On the last flight, I took some video of the entire flight with my POV.1, from departure to landing. Because the sun was low — it was about 4 PM when I took off — the westbound video isn’t very good. And by the time I got faced the other way, there were bugs on the lens. I probably have a few good clips from the video, though. I decided that I want to try repositioning the camera to the front of the helicopter, pointing straight out. Although the video from my side isn’t bad, I usually make a conscious effort to put the best view on the other side, where two people are sitting. So my view isn’t as good as what the passengers see and the video doesn’t represent their flight as well. Need to work on that.

The Flight Home

After the last tour, I didn’t even bother shutting down. We had enough fuel for the flight home — I’d refueled after the fourth flight. Mike escorted the last group to safety and they made their way back into the terminal.

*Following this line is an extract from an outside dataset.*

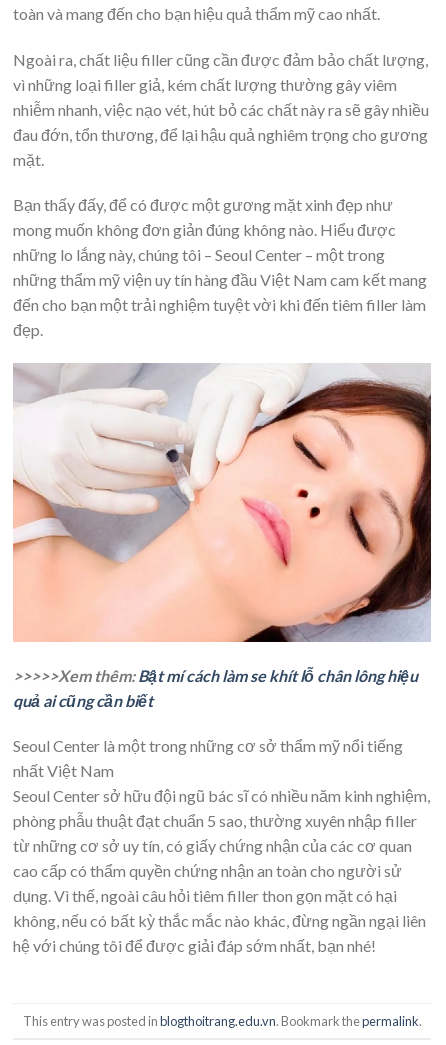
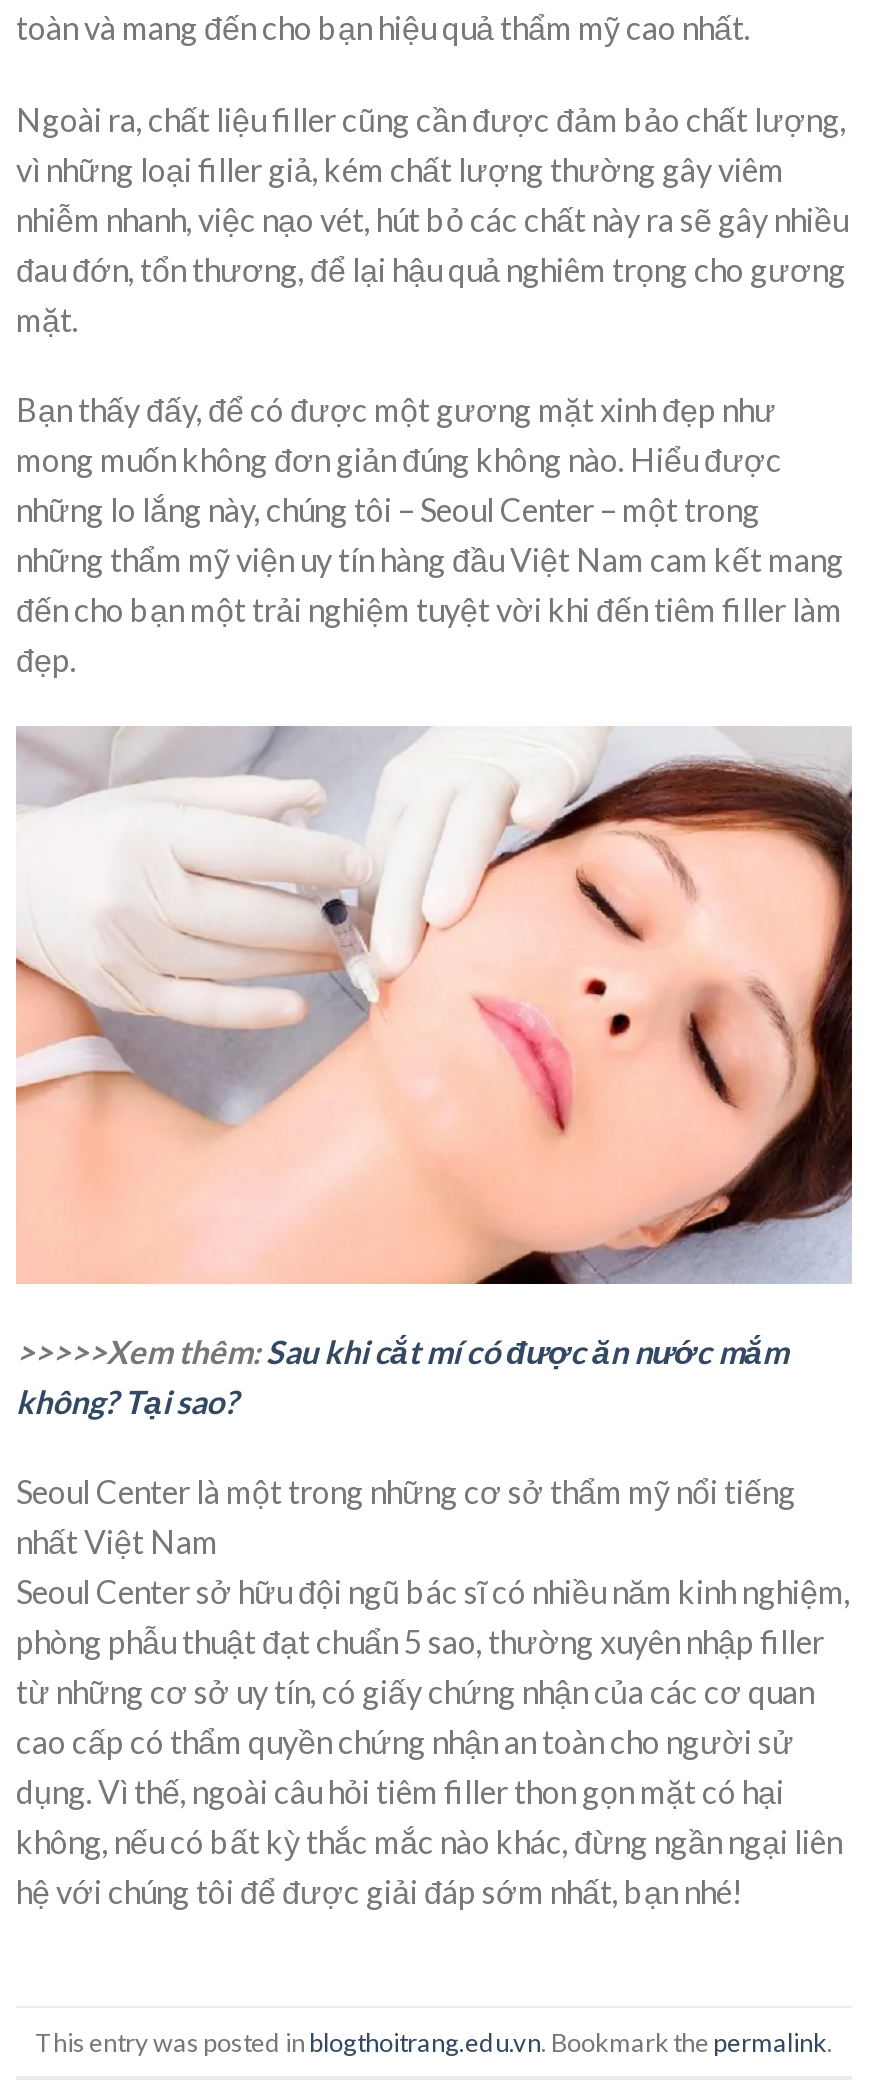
- >>>>>Xem thêm:Bật mí cách làm se khít lỗ chân lông hiệu
- quả ai cũng cần biết
+ >>>>>Xem thêm:Sau khi cắt mí có được ăn nước mắm
+ không? Tại sao?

He climbed on board and we took off.

We landed at Wickenburg just after 5 PM. When I shut down and checked the Hobbs meter, I realized that I’d flown 7-1/2 hours that day. I was exhausted.

*Flying M Air stock photo by Jon Davison.

2 thoughts on “21 Lawyers and a Mansion on a Mountainside

  1. Good job. I know you were tired at the end of the day.

    Having flown myself in excess of 10 hours (combat), I know the kind of tired you feel. Keeping your head on a swivel while giving a tour and being cheerful while watching airspace can wear anybody down.

    May you have many more jobs like there.

  2. Maria,

    That sounded like a really busy day! I have done close to 8 hours in the seat before and it can wear you down. Anybody that thinks this is not hard work, both mentally and physically, is just plain wrong. Good Job! Fly Safe.